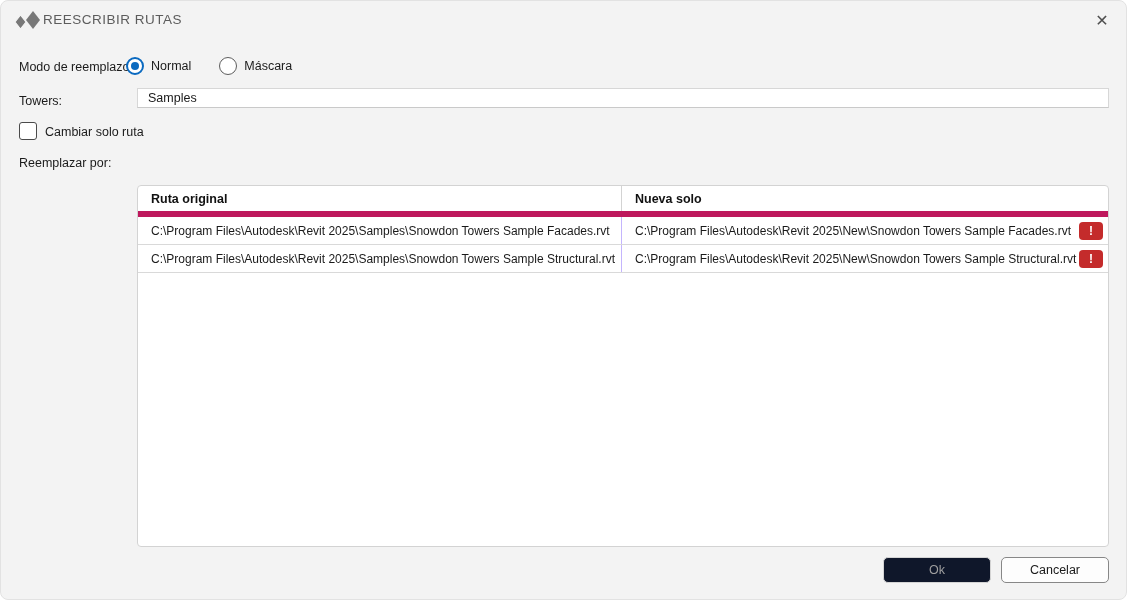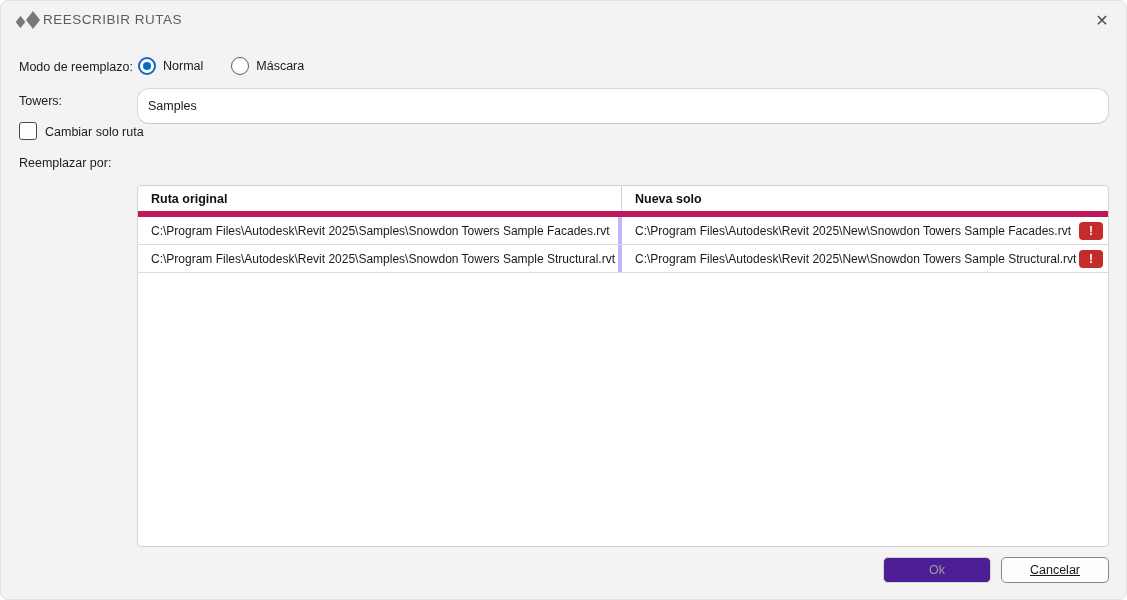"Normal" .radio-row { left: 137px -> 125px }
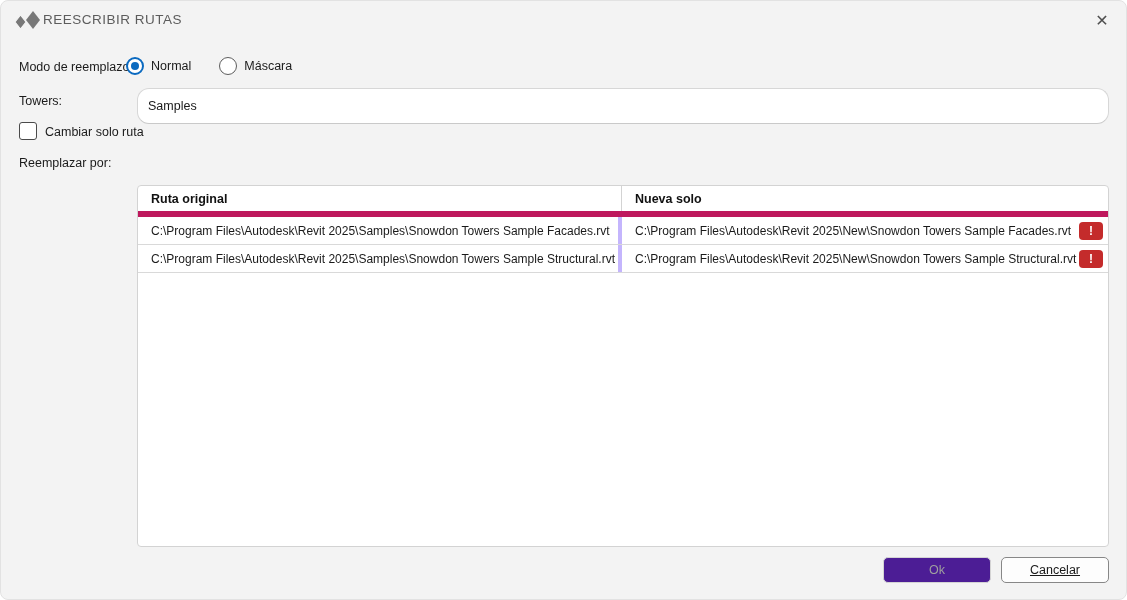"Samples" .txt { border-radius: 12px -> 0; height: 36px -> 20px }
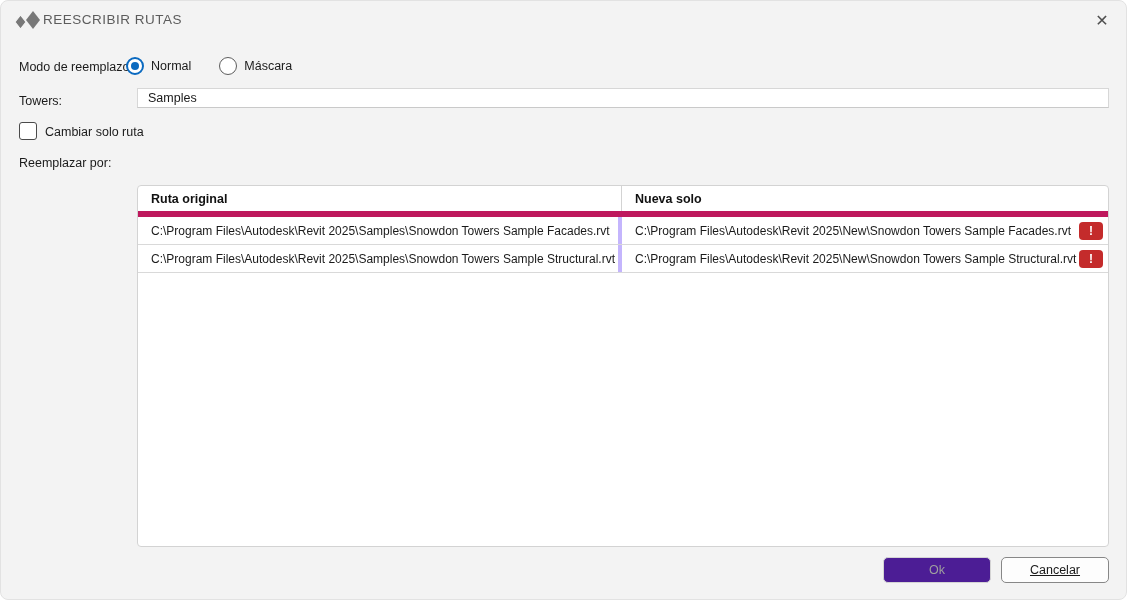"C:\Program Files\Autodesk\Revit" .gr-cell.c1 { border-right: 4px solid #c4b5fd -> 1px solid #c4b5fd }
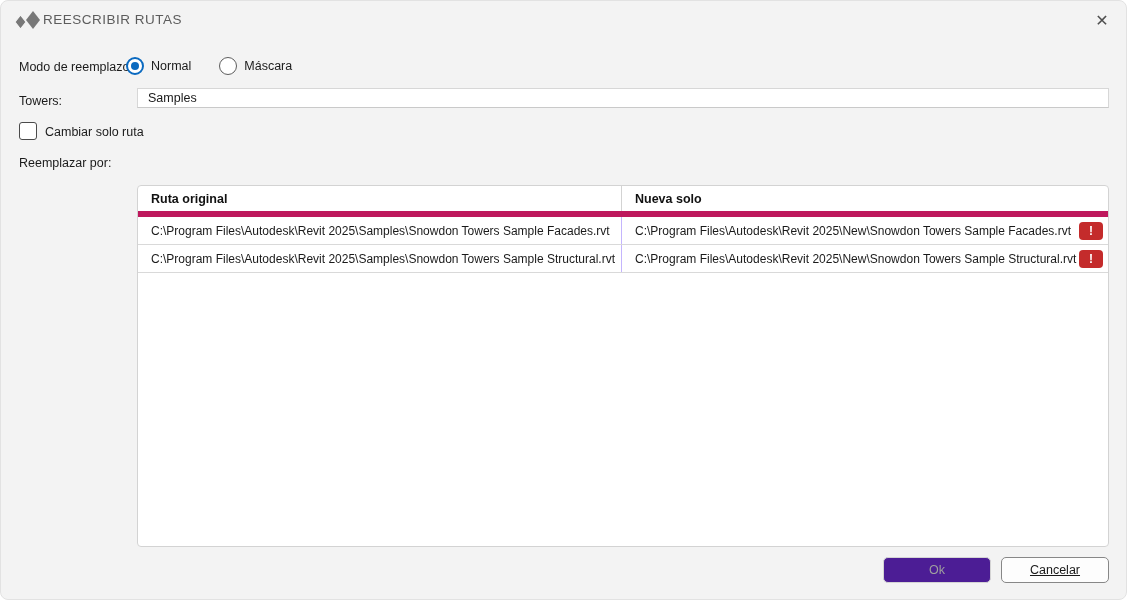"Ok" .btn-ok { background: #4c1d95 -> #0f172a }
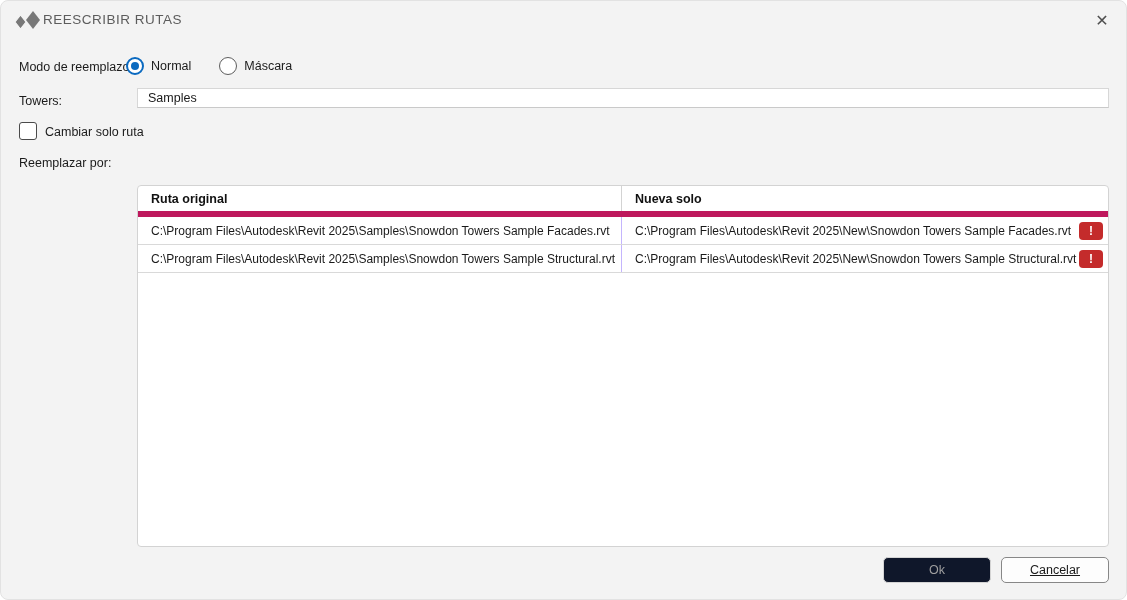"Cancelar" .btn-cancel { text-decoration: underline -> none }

* * *

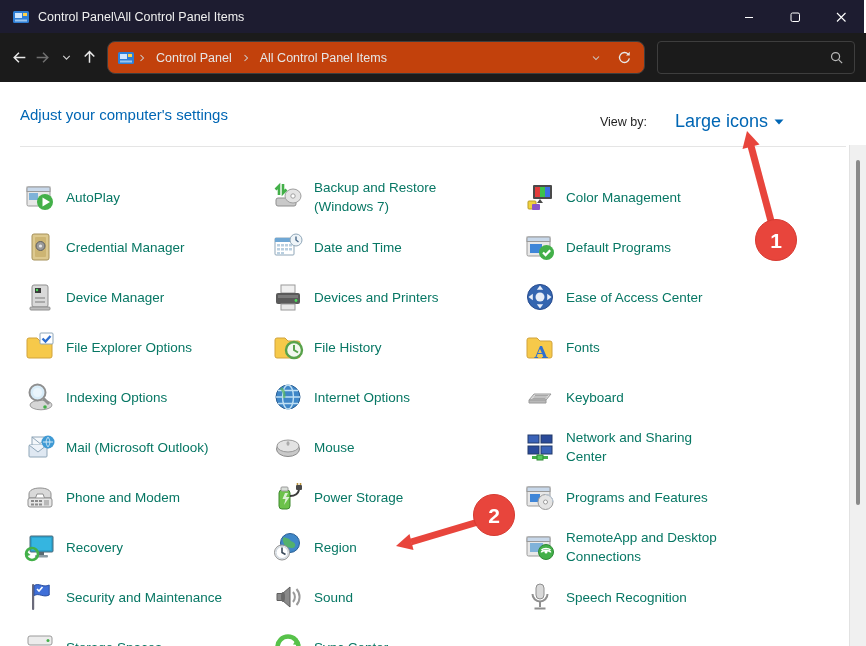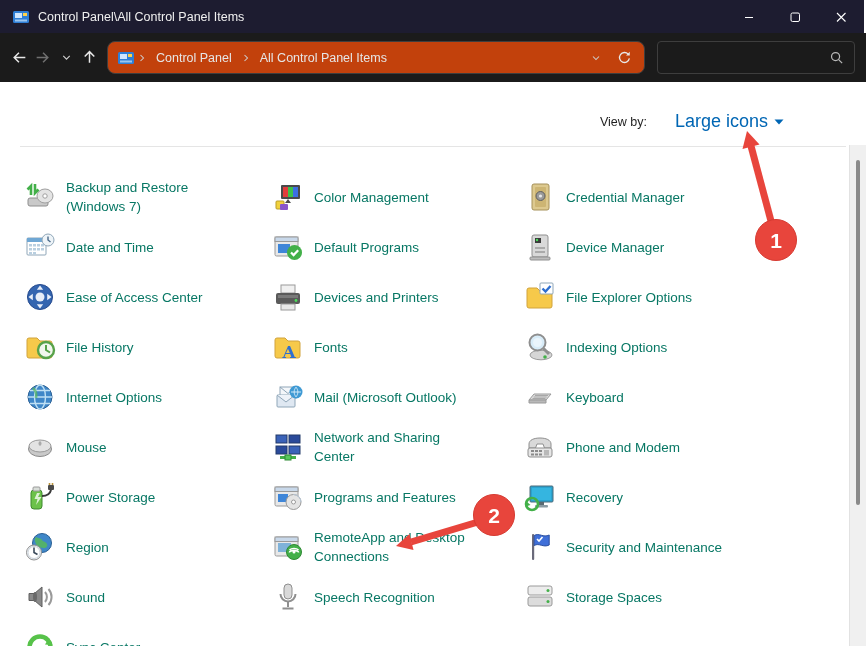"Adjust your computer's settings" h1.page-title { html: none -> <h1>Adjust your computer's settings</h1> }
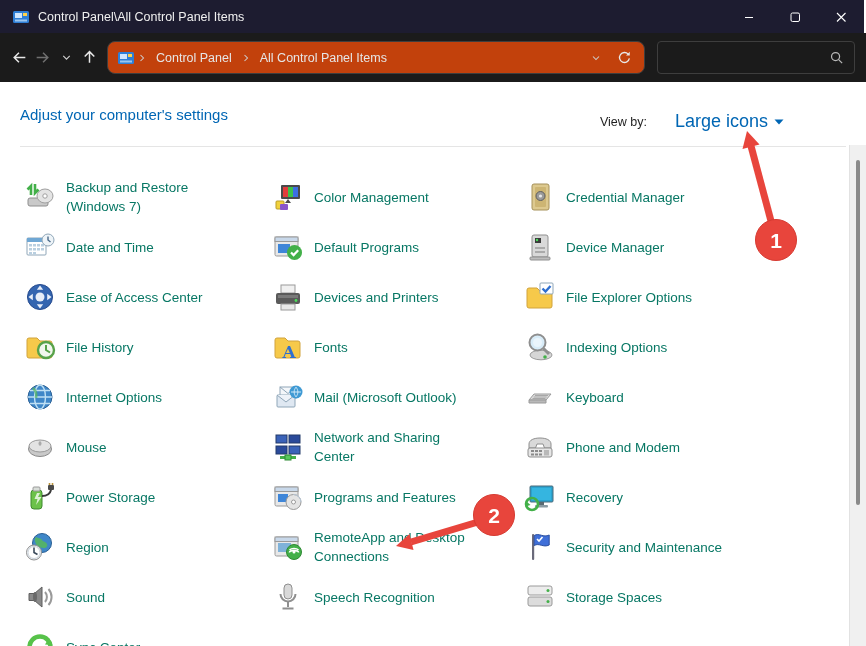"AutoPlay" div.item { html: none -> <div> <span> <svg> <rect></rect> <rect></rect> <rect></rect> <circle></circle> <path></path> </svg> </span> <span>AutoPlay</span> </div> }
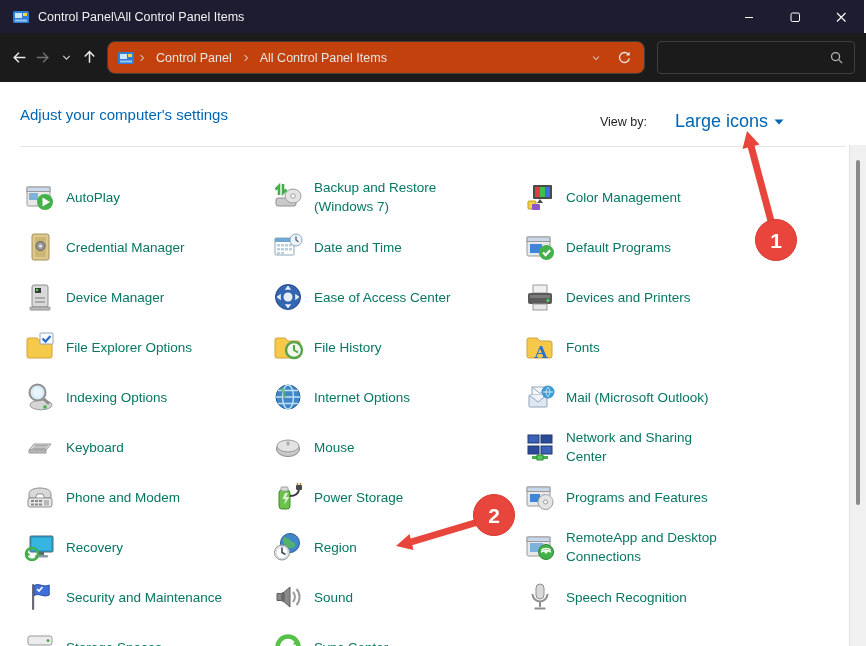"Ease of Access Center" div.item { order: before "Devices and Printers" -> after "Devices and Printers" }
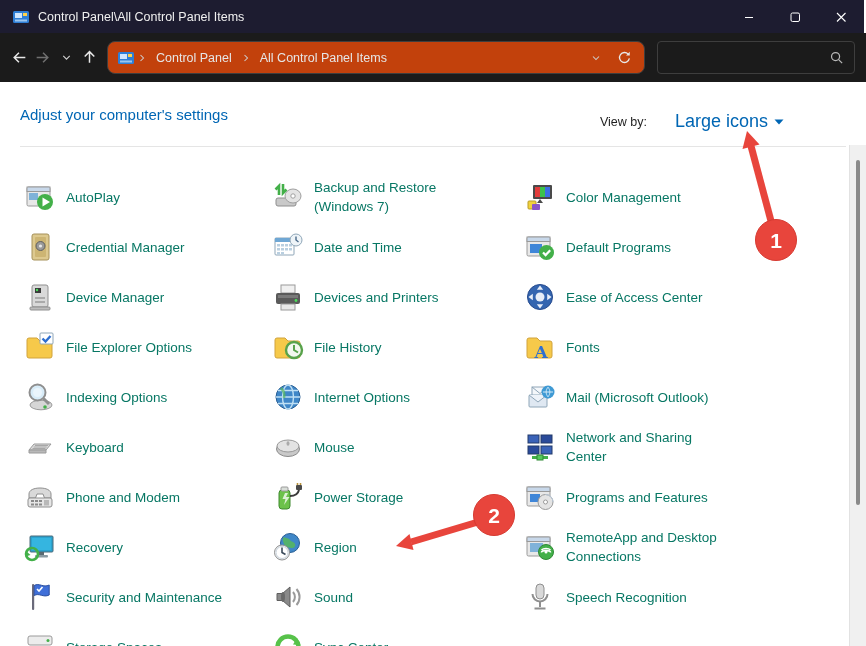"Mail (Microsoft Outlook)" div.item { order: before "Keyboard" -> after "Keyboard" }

— Your objective —
Using the material above, transcribe exactly the lines from the one holding "left: 137px ->" to the one holding "text-decoration: underline ->", both ends kept. Do not carry over any pictures.

— Completed exercise —
"Normal" .radio-row { left: 137px -> 125px }
"Samples" .txt { border-radius: 12px -> 0; height: 36px -> 20px }
"C:\Program Files\Autodesk\Revit" .gr-cell.c1 { border-right: 4px solid #c4b5fd -> 1px solid #c4b5fd }
"Ok" .btn-ok { background: #4c1d95 -> #0f172a }
"Cancelar" .btn-cancel { text-decoration: underline -> none }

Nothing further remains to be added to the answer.